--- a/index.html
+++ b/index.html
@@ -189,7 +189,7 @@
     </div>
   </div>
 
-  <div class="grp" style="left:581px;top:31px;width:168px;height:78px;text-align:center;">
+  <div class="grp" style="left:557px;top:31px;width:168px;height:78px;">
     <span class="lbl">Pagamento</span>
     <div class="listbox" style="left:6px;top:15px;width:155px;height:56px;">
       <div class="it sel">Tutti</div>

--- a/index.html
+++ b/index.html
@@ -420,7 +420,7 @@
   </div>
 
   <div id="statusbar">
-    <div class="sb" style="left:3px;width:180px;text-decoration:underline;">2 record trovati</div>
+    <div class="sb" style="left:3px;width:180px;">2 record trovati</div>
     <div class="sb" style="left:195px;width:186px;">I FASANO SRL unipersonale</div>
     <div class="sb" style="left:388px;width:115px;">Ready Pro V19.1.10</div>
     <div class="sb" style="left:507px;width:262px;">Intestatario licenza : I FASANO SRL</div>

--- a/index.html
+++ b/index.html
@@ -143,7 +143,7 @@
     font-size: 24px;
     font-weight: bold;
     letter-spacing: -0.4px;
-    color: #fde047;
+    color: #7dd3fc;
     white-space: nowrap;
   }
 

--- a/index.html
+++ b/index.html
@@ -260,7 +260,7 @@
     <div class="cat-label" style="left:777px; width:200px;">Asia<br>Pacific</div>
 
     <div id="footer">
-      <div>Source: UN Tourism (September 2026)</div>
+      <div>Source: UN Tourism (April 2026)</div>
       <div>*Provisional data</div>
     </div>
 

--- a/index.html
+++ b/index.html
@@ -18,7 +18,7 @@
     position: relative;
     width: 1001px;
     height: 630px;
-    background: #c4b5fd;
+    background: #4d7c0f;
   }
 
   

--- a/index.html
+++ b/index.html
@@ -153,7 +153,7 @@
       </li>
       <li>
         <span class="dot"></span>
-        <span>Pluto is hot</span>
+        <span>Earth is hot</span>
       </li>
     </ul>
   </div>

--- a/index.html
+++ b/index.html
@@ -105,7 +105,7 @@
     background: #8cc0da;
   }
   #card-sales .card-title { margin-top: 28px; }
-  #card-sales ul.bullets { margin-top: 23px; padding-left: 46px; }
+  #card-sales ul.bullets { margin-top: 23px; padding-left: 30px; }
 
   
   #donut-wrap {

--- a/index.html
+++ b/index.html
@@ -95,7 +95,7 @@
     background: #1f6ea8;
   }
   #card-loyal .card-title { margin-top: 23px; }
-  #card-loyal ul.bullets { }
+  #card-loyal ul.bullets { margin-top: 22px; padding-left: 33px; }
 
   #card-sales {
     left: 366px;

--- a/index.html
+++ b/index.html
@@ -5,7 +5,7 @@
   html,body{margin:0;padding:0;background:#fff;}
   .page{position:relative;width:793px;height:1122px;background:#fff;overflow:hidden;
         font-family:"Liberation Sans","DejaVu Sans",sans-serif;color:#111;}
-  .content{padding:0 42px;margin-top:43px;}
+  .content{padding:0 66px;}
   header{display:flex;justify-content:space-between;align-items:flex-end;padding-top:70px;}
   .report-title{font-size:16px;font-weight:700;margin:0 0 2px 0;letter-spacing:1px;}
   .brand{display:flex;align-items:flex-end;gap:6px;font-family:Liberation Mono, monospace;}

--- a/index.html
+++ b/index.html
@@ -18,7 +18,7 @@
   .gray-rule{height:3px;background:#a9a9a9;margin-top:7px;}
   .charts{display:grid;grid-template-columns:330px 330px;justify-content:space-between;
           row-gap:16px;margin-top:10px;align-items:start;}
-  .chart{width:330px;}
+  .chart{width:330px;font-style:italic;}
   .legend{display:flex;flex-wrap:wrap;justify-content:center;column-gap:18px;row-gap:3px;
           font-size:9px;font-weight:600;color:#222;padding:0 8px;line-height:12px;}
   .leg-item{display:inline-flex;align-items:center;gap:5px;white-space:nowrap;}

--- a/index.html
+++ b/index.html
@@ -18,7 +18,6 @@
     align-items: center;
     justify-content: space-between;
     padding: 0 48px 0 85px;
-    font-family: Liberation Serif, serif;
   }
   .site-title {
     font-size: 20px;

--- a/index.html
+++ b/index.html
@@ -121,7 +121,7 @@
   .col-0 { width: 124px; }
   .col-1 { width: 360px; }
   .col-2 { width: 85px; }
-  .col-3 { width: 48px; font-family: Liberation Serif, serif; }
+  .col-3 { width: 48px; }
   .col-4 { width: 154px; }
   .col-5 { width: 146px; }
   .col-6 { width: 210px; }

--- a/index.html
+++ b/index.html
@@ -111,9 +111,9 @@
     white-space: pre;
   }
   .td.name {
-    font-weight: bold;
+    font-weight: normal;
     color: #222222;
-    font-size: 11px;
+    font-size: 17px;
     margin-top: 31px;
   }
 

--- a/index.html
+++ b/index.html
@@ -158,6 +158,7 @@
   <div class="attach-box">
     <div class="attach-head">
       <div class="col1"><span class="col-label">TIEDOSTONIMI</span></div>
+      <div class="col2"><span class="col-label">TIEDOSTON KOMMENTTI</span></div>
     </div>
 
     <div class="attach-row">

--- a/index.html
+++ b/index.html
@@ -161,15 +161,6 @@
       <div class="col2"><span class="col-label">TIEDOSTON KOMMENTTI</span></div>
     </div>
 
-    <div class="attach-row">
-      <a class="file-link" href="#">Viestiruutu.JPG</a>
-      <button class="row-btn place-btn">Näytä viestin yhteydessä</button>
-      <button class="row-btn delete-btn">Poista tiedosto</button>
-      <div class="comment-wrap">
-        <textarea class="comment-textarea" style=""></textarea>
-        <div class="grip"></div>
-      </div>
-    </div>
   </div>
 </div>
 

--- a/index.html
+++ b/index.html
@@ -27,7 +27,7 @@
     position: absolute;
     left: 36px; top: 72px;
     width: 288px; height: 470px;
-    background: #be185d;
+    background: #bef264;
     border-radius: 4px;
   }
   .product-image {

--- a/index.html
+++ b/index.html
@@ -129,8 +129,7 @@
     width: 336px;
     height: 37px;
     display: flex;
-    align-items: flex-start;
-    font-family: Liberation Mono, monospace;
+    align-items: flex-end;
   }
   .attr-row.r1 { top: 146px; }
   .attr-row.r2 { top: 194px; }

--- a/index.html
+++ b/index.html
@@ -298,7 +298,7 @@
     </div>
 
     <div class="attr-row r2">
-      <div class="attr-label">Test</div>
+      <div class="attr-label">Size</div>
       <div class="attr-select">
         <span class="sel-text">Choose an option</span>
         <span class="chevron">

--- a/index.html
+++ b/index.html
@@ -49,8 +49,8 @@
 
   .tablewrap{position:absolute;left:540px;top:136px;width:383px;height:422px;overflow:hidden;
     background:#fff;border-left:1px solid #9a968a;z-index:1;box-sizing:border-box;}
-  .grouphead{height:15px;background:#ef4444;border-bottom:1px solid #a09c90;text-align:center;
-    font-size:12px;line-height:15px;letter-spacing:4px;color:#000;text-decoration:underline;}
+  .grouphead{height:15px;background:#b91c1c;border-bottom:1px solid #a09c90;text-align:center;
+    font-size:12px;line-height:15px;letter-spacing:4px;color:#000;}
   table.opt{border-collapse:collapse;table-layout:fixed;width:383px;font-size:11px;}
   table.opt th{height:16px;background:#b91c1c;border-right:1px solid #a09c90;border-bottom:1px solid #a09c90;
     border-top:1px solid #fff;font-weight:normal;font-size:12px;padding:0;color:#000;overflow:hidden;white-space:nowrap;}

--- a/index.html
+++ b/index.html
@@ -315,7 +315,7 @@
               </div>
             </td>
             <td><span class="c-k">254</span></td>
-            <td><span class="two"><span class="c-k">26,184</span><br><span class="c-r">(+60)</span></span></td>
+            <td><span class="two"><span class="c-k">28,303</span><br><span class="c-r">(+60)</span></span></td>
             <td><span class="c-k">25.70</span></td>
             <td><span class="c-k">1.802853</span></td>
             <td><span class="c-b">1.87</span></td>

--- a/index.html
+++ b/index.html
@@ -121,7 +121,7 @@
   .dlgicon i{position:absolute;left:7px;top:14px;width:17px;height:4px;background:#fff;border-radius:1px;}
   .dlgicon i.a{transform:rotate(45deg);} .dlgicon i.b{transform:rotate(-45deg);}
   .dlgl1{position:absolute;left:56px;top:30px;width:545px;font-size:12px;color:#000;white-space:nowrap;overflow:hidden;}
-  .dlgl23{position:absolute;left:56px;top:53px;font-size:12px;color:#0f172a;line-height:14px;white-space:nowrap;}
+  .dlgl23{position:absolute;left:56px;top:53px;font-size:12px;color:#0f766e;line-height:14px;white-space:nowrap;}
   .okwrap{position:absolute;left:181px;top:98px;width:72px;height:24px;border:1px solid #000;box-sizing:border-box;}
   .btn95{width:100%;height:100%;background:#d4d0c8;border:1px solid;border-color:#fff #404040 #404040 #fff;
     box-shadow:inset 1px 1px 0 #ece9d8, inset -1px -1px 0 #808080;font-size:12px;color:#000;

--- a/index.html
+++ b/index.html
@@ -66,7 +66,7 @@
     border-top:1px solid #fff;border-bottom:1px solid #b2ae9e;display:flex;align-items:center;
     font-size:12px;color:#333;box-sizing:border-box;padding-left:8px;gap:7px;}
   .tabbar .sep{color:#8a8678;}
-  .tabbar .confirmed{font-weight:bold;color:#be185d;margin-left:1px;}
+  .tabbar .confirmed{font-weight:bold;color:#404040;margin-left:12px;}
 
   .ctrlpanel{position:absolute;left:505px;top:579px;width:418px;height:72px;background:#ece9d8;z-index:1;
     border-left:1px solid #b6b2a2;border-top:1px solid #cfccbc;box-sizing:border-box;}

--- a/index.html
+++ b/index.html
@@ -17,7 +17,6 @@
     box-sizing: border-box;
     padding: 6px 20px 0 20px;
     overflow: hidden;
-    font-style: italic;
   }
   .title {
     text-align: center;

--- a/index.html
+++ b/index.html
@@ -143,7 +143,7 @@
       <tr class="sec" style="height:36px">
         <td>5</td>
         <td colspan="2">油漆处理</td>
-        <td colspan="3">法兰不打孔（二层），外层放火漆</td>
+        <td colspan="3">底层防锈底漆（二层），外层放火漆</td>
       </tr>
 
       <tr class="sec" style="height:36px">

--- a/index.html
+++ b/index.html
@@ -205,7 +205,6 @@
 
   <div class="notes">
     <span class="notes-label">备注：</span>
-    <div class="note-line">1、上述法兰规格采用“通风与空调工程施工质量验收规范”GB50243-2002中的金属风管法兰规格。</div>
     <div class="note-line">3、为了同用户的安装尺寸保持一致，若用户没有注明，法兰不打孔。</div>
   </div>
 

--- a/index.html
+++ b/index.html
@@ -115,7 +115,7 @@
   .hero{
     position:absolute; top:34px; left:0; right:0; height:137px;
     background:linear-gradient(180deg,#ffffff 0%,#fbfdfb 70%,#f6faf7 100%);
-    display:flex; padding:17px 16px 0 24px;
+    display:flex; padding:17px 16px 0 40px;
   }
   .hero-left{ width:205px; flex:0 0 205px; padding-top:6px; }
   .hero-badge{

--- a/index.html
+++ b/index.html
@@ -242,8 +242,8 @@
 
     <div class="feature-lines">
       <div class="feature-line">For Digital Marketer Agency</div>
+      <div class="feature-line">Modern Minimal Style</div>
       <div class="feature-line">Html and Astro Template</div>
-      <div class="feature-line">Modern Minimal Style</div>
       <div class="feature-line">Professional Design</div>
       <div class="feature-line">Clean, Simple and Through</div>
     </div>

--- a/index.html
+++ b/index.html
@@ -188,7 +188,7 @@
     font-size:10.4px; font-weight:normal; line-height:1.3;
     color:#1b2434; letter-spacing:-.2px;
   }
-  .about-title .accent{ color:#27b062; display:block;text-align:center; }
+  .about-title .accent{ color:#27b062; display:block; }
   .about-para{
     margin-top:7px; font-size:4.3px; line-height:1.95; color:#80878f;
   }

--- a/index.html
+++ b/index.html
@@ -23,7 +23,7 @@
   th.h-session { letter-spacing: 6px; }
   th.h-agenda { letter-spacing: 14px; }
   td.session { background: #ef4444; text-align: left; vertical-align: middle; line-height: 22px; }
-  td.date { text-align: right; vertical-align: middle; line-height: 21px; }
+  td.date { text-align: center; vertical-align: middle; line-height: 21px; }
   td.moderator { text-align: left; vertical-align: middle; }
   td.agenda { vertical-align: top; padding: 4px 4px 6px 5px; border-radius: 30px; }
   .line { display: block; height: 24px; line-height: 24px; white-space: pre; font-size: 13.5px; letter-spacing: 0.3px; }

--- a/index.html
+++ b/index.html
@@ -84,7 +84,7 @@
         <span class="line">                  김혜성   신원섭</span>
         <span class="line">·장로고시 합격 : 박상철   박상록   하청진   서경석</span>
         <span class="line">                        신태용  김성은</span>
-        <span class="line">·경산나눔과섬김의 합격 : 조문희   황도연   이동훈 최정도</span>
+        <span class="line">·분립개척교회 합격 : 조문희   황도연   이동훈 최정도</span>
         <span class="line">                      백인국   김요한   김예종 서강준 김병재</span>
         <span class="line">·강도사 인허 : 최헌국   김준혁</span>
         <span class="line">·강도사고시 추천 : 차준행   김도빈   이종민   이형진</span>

YOUR TASK
Each line of the data that contains "family" should be counted; please give only the number.

SOLVED PROBLEM
5